Goal of the exercise:
Take the line that contains "none -> <span>Slo-mo</span>" as the start and the last line of the entries as the end, and print both and everything between them exactly, without the pictures.

◆ ◆ ◆ ◆ ◆ ◆ ◆

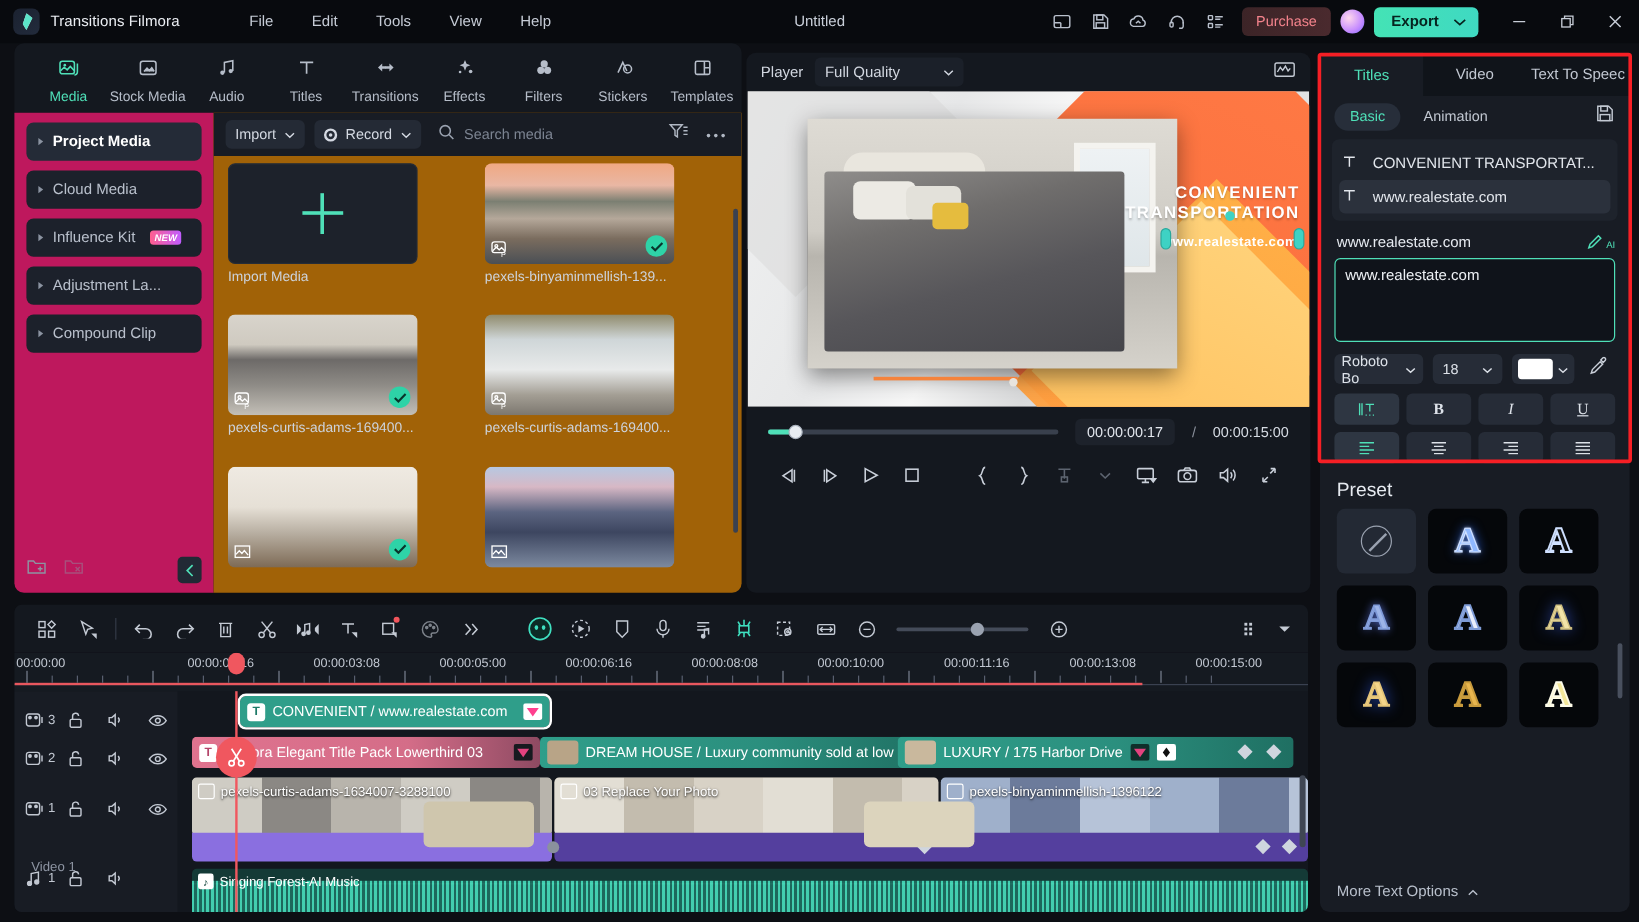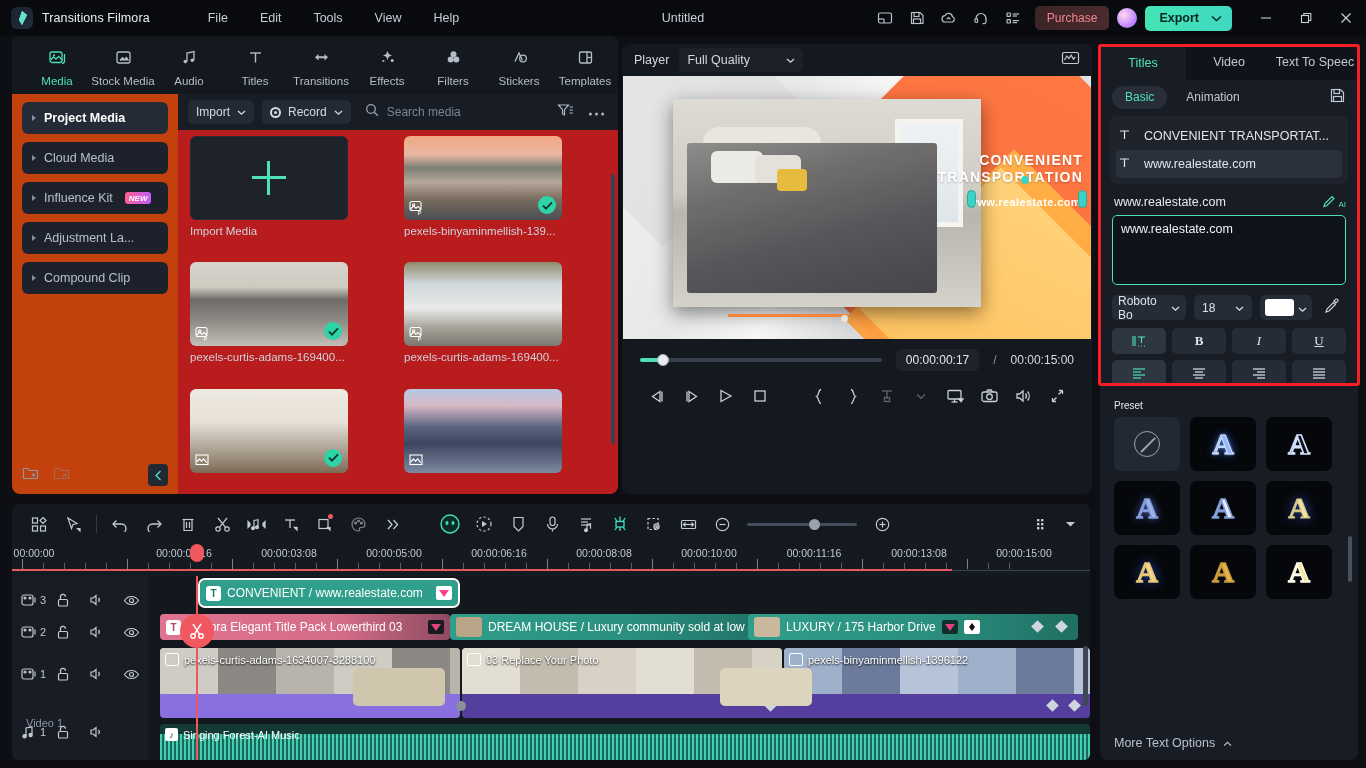"Project Media" .leftpane { background: #c2410c -> #be185d }
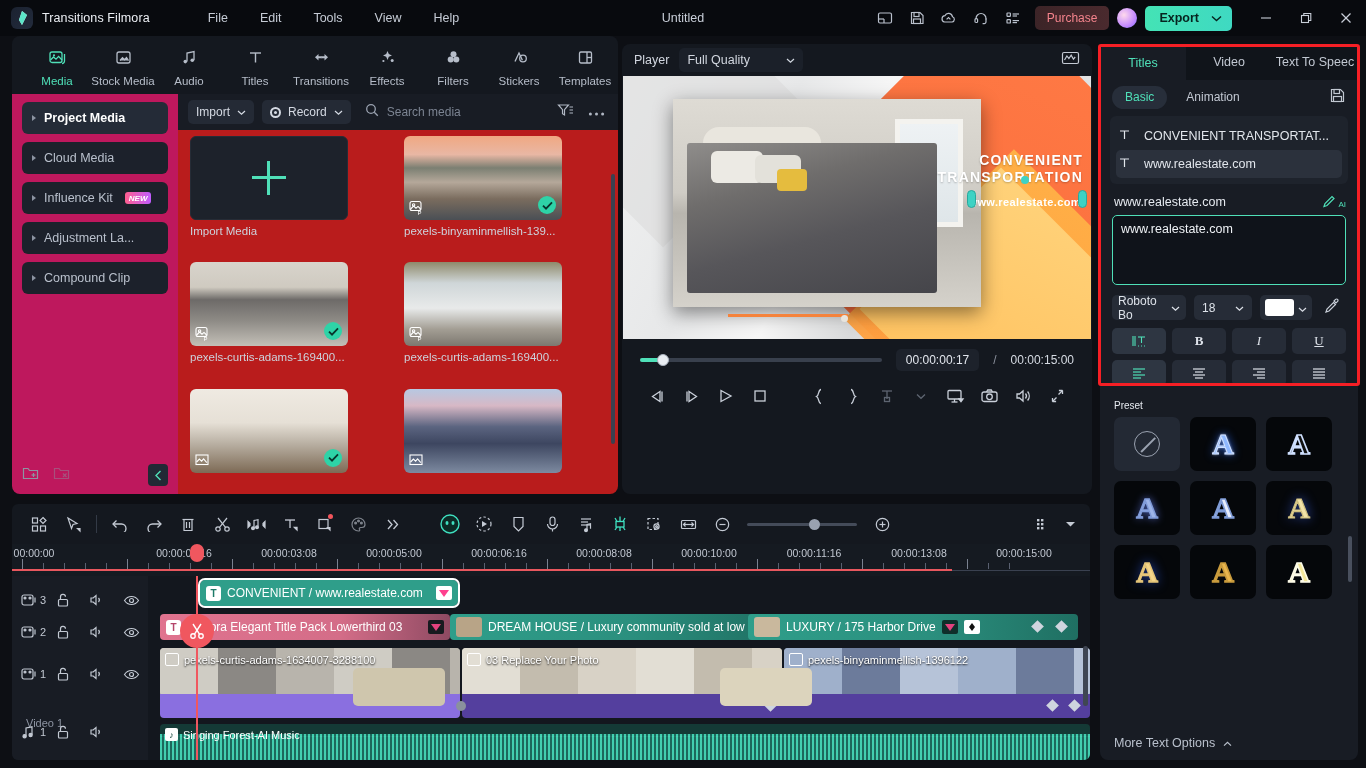"Import" .mediapane { background: #b91c1c -> #a16207 }
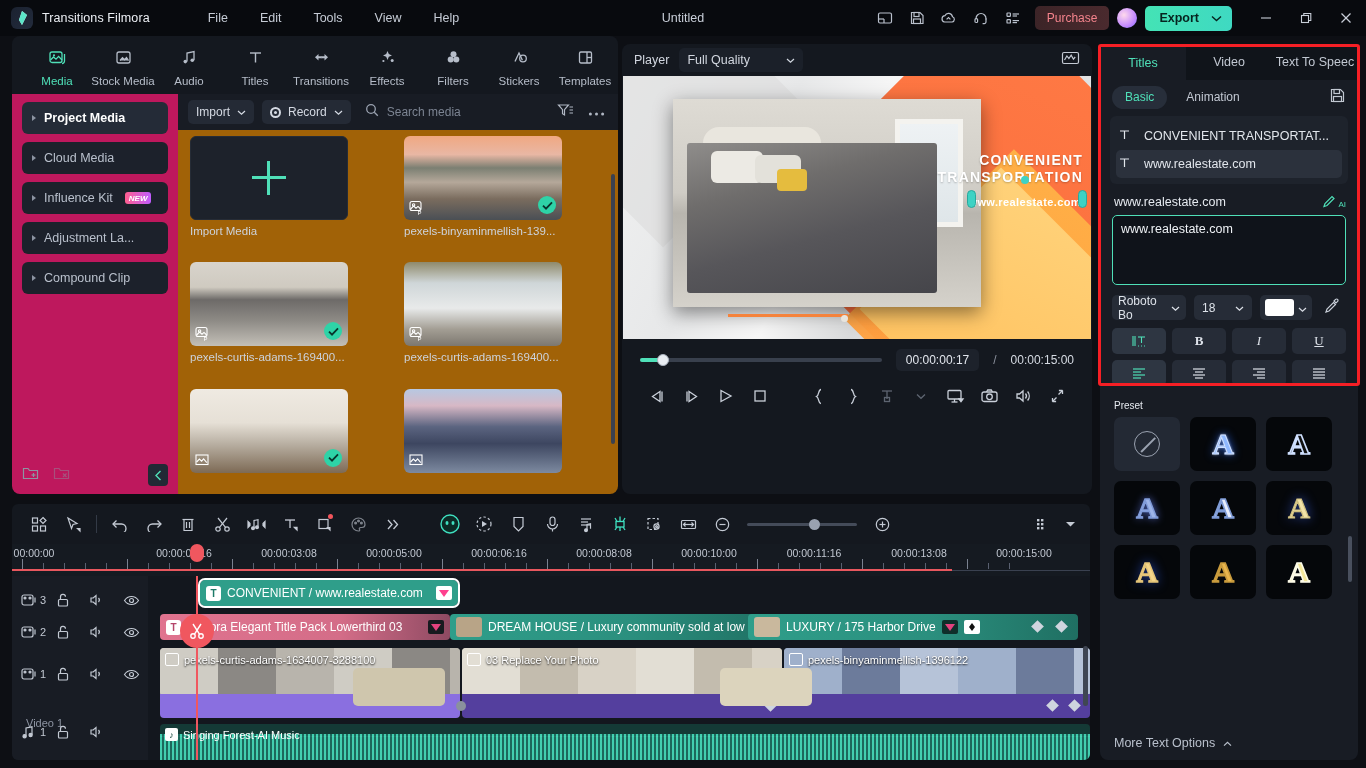"Preset" .preset-hdr { font-size: 10px -> 16px }
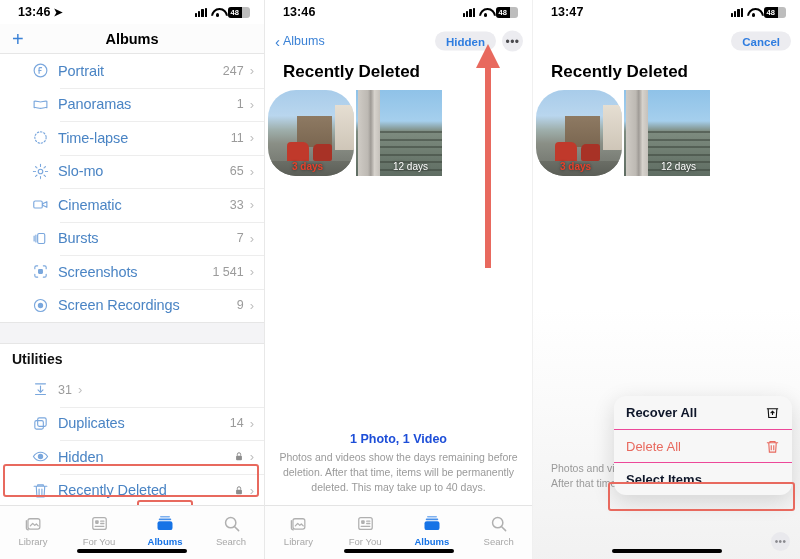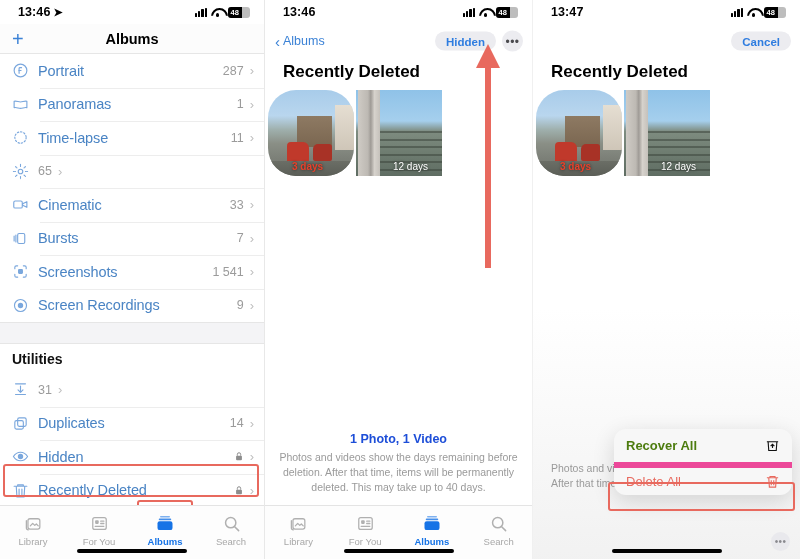"Portrait" .list { margin-left: none -> 20px }
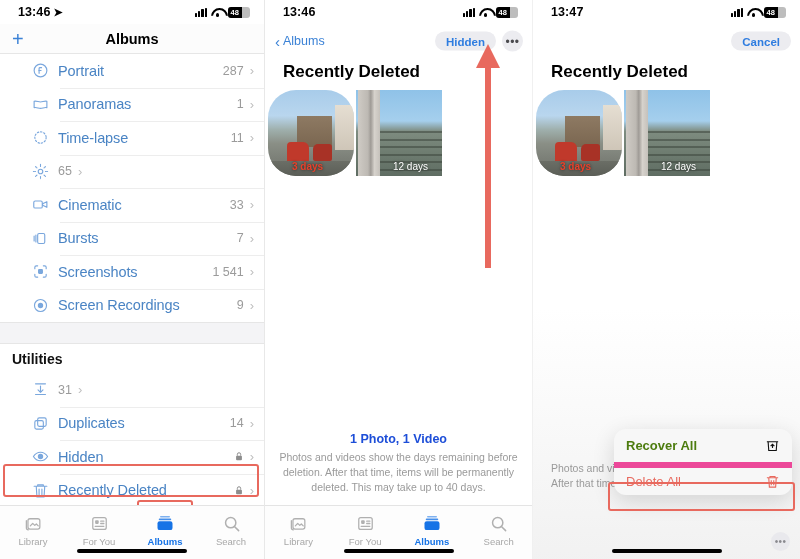"287" span.count { text: 287 -> 247 }
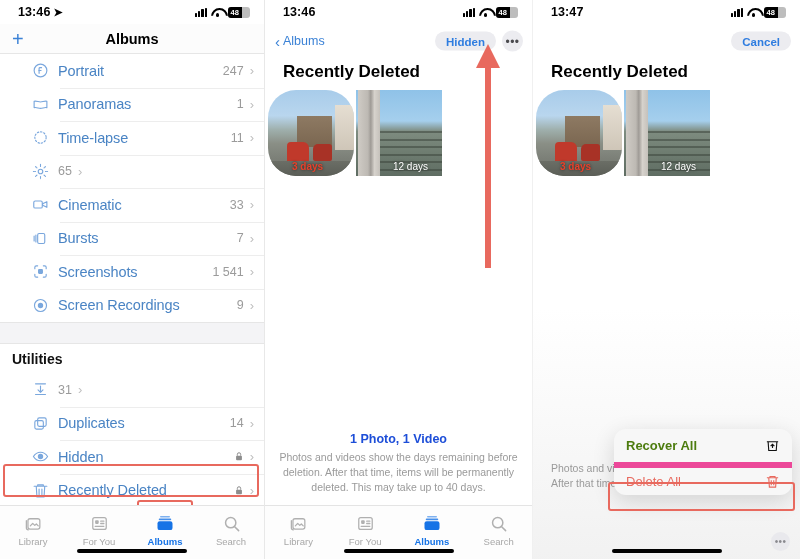"Slo-mo" span.label { html: none -> <span>Slo-mo</span> }
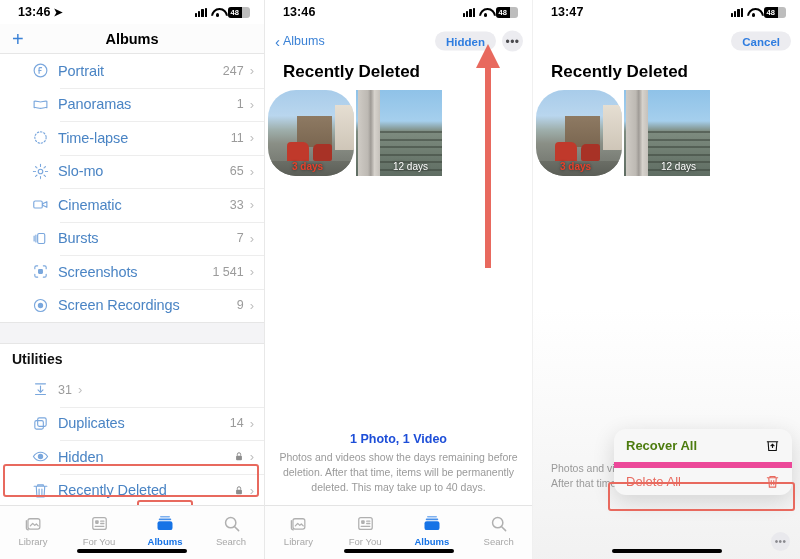"Recover All" .ctxitem { color: #4d7c0f -> #0f172a }
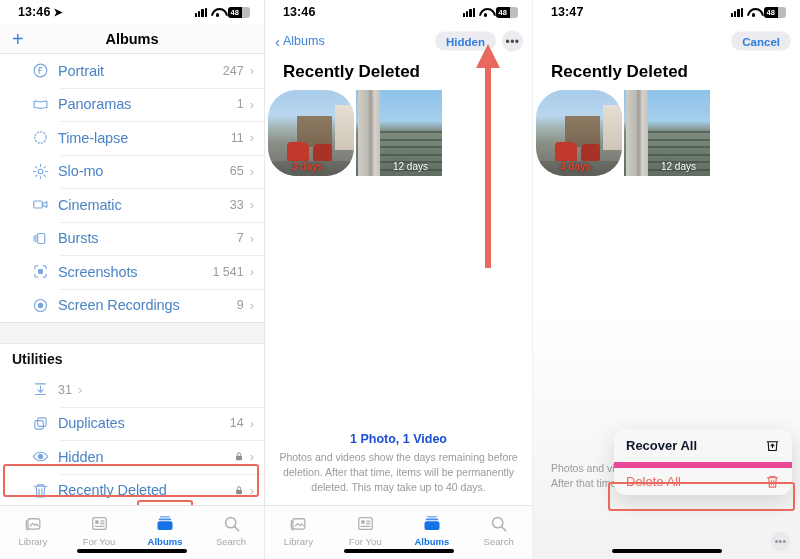"Delete All" .ctxitem + .ctxitem { border-top: 6px solid #ec4899 -> 1px solid #ec4899 }
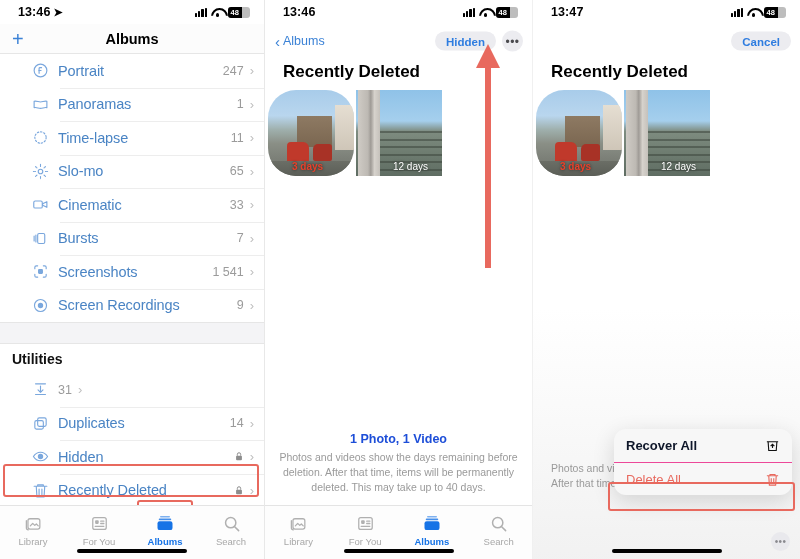"Select Items" div.ctxitem { html: none -> <div> <span>Select Items</span> </div> }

◆ ◆ ◆ ◆ ◆ ◆ ◆

Expected answer:
"Slo-mo" span.label { html: none -> <span>Slo-mo</span> }
"Recover All" .ctxitem { color: #4d7c0f -> #0f172a }
"Delete All" .ctxitem + .ctxitem { border-top: 6px solid #ec4899 -> 1px solid #ec4899 }
"Select Items" div.ctxitem { html: none -> <div> <span>Select Items</span> </div> }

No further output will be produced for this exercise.